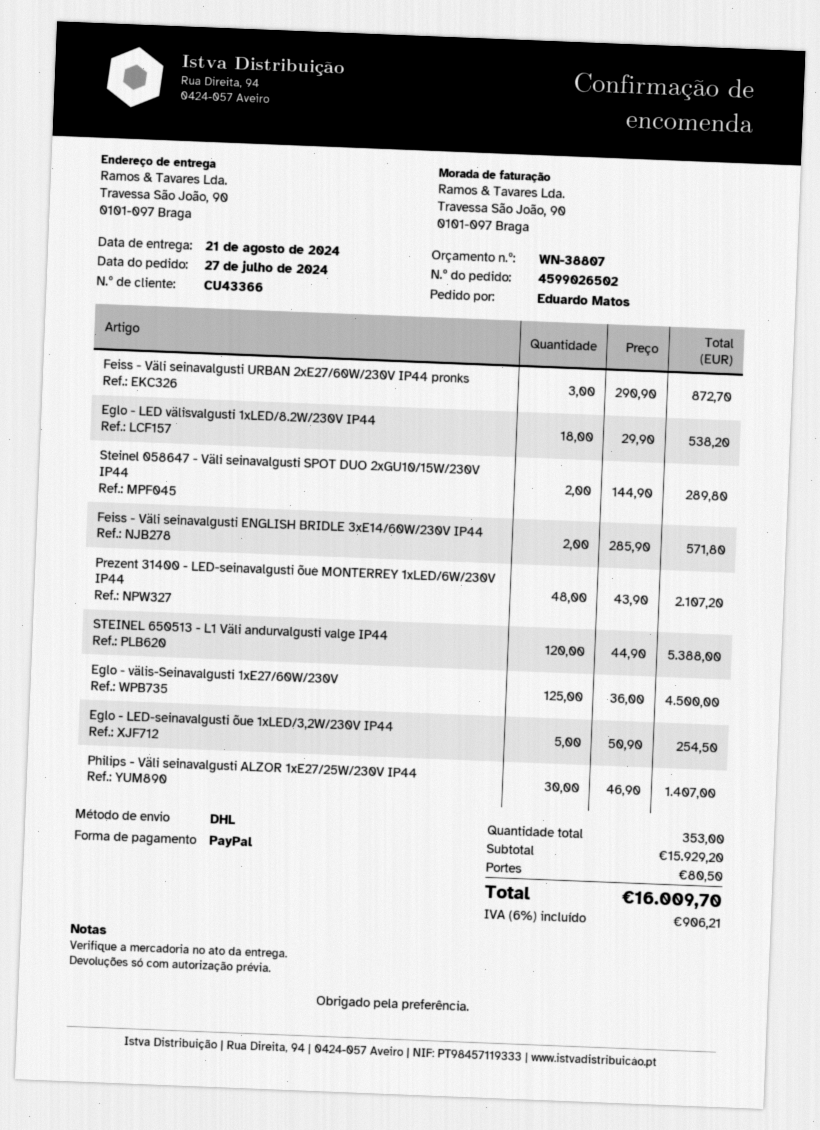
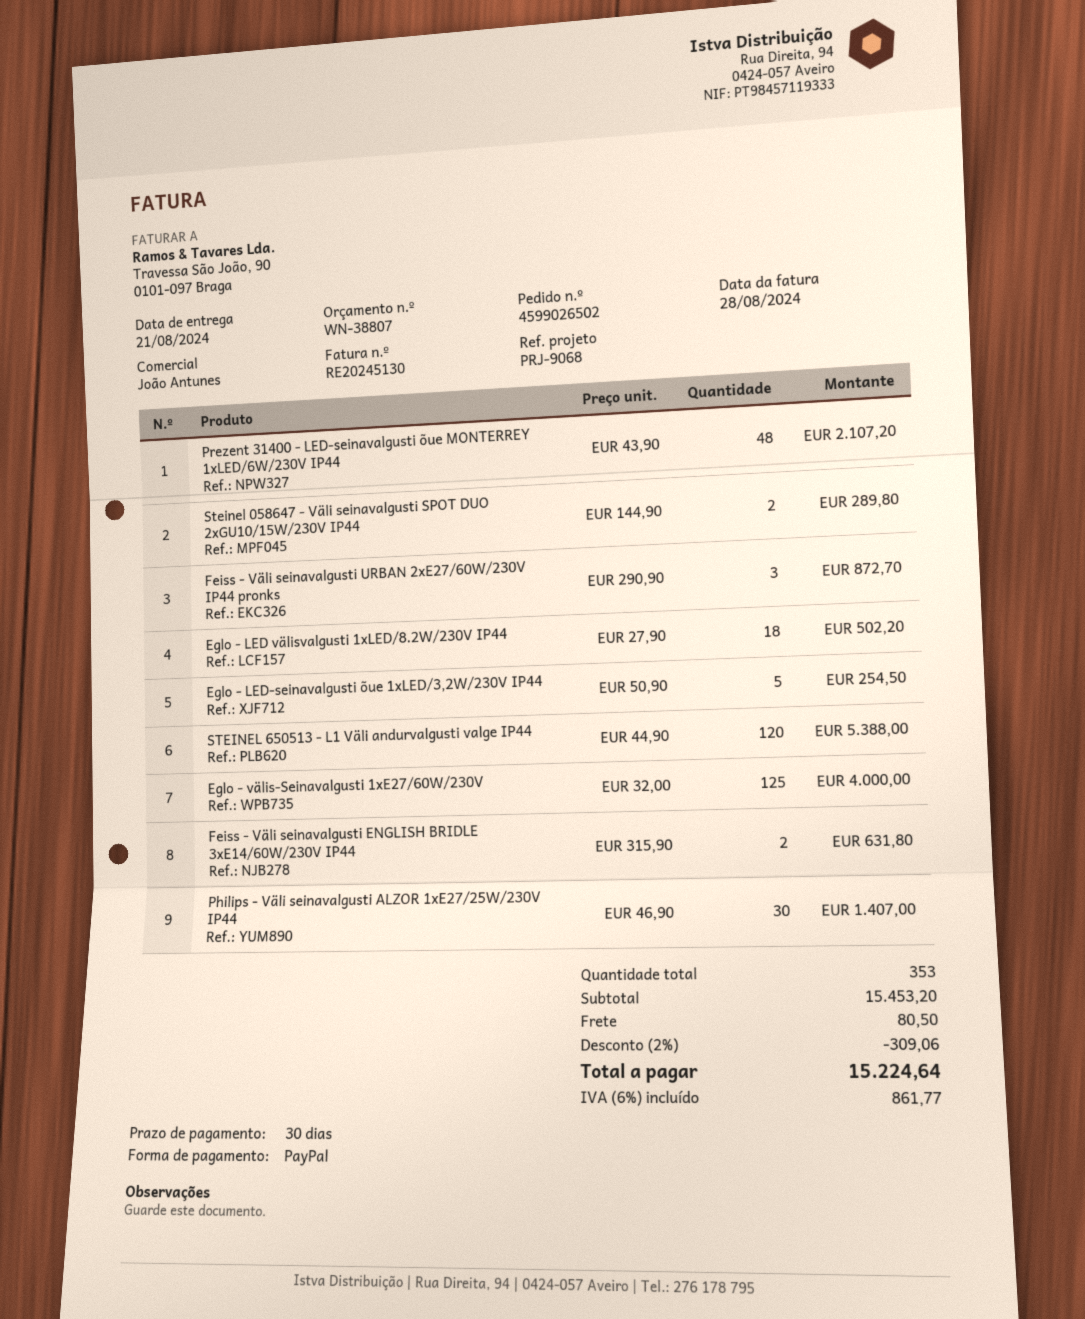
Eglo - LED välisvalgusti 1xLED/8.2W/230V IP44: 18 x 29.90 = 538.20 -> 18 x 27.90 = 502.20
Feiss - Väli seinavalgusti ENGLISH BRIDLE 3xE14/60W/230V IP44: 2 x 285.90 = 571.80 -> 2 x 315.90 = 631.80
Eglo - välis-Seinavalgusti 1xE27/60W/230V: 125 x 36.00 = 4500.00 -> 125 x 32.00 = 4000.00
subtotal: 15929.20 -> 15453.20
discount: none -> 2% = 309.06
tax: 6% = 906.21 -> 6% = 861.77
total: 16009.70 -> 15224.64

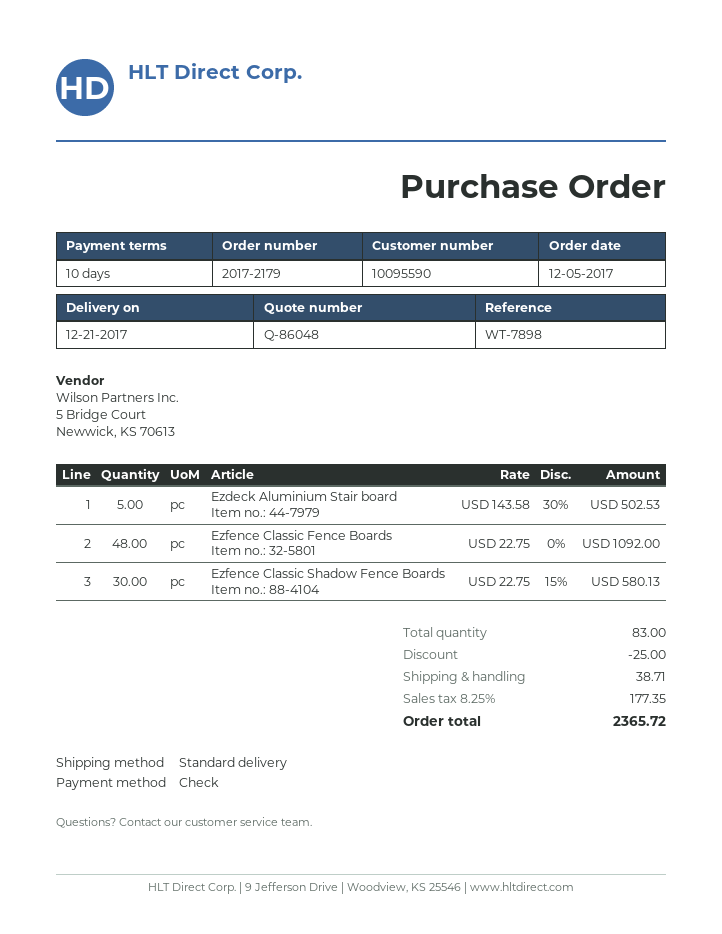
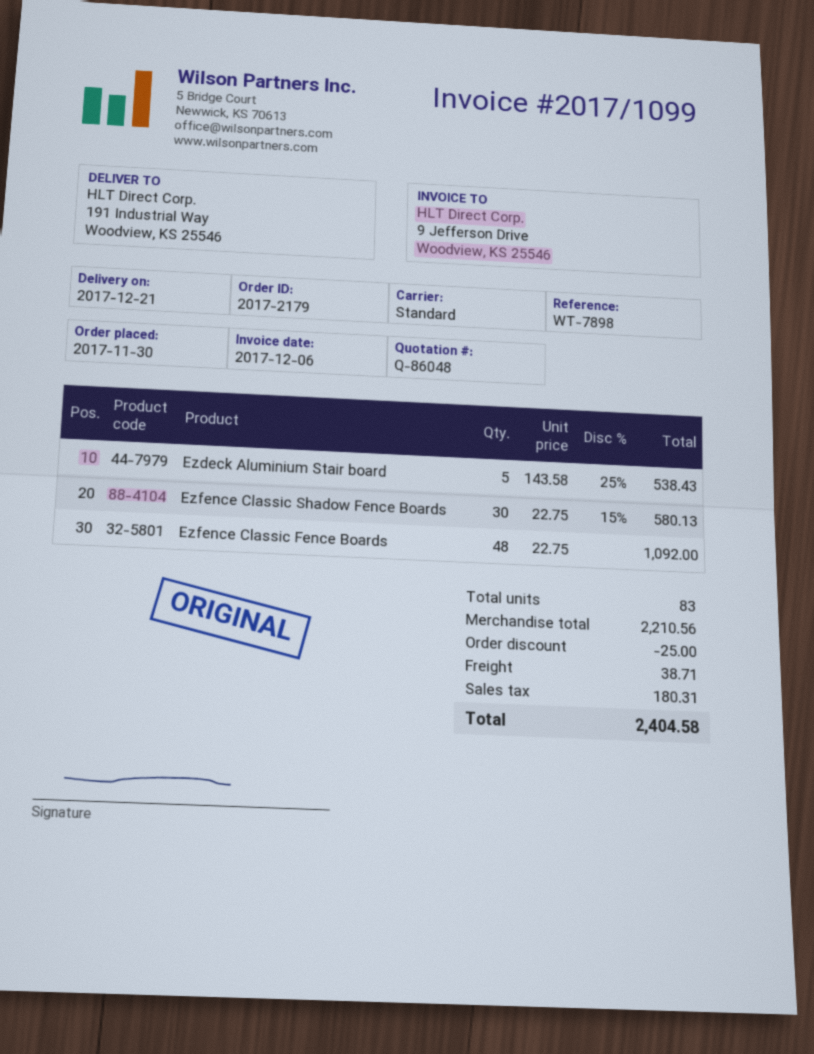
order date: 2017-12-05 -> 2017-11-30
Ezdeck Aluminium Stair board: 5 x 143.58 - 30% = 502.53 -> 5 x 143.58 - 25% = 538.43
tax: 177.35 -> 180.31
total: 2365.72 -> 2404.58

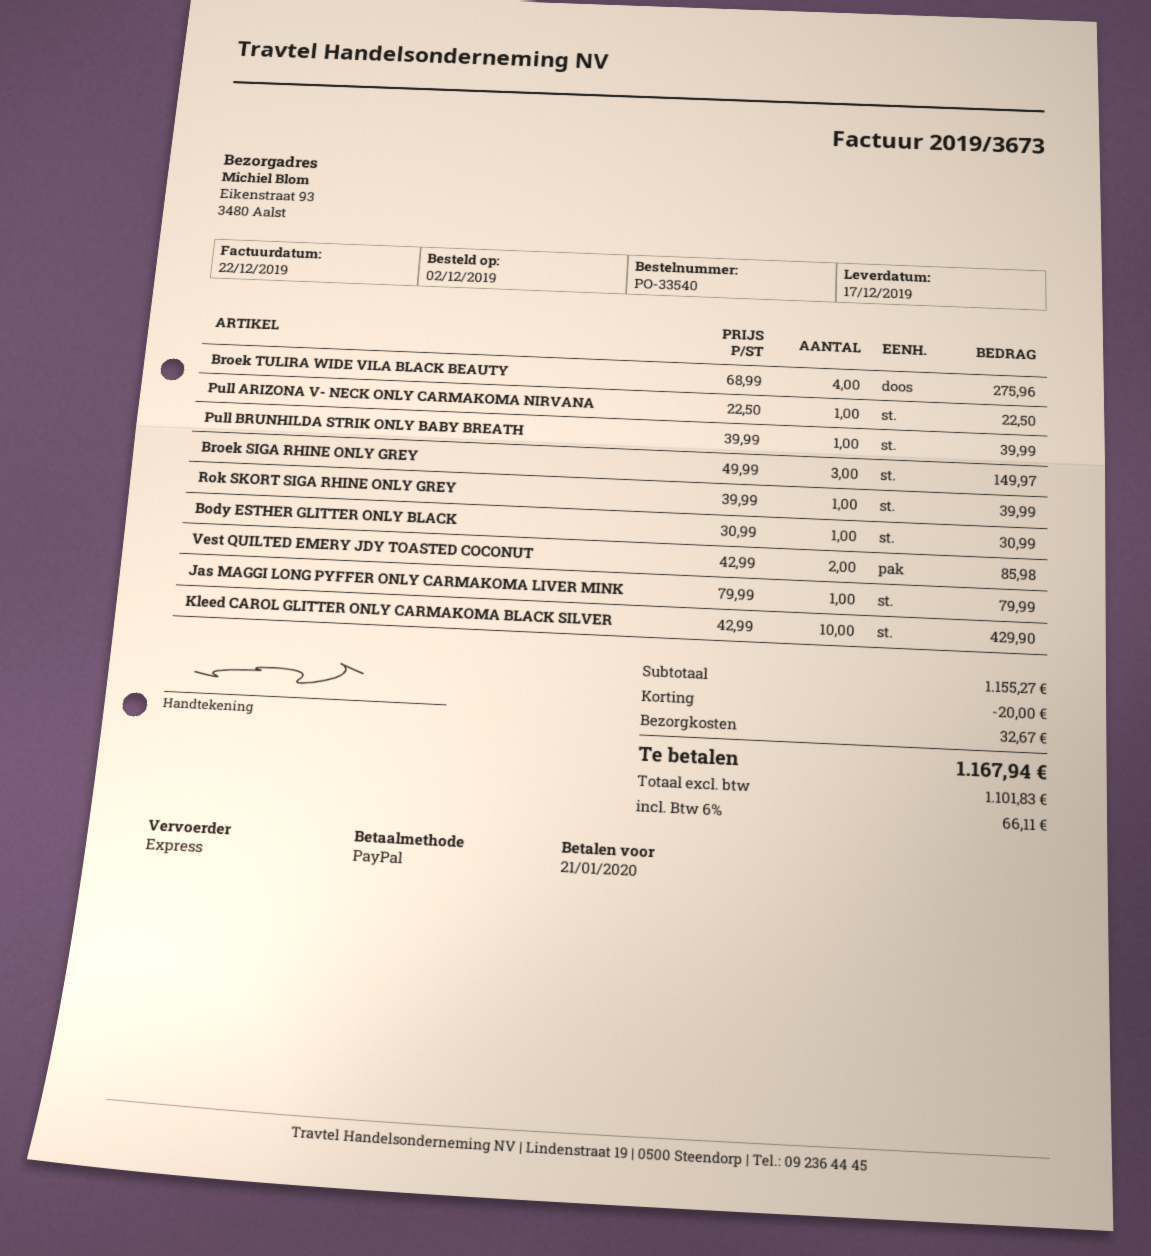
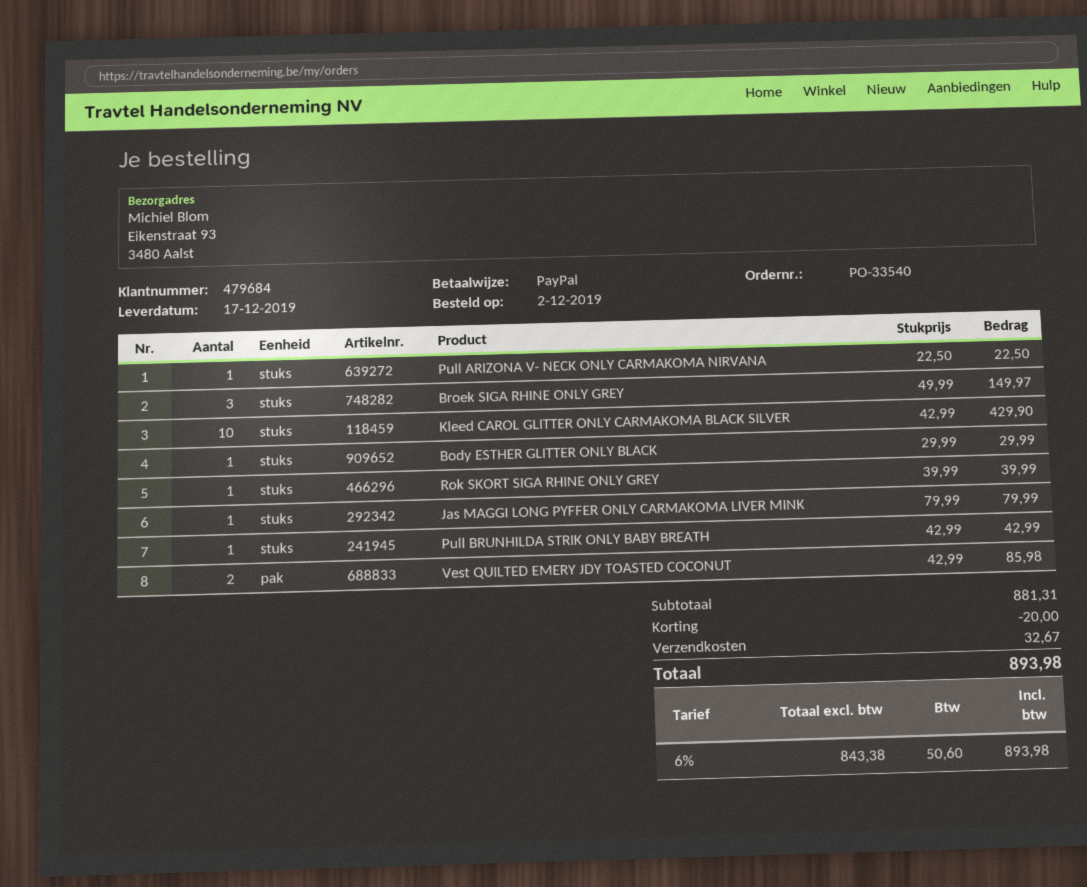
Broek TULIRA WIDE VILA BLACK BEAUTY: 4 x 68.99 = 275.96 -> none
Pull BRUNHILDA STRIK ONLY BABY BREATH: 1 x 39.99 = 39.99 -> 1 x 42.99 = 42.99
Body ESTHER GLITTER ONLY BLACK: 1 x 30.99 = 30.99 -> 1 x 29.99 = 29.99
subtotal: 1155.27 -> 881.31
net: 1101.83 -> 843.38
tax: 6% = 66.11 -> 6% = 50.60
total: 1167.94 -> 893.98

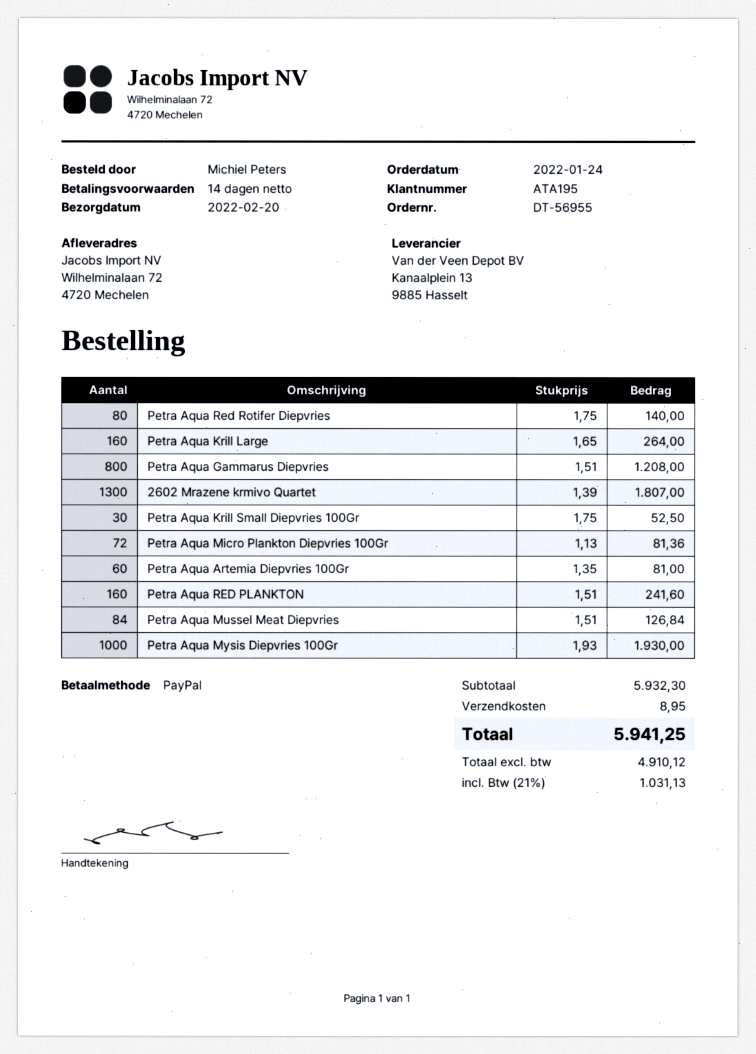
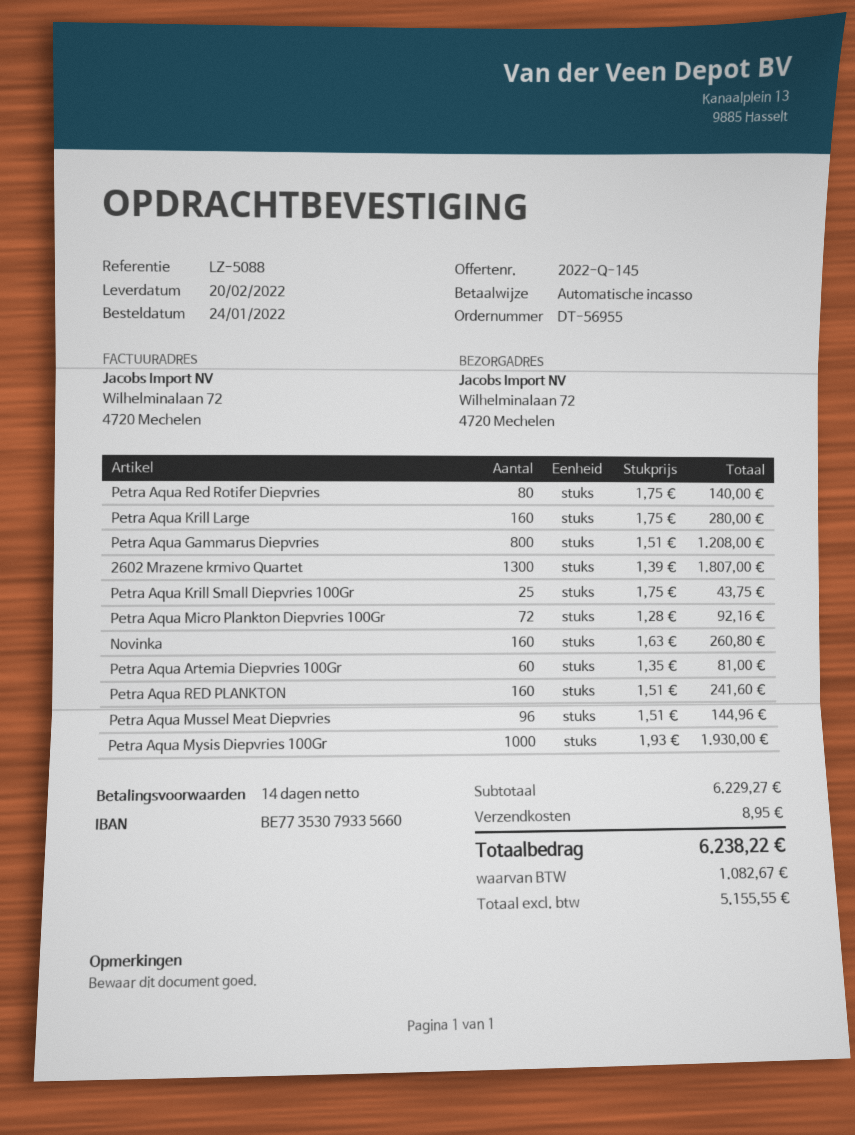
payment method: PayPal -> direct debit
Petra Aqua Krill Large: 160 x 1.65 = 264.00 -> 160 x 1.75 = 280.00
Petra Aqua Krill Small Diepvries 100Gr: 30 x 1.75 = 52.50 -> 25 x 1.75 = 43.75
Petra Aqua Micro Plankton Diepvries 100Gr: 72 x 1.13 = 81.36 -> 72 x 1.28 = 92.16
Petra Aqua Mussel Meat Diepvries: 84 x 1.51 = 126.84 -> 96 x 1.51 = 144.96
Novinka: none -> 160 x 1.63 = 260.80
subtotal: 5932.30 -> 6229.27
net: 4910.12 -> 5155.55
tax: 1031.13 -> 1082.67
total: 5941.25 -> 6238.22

# YOUR TASK
Nothing but a number is expected: how many lines in the listing above contain "Diepvries"?

# RESPONSE AREA
3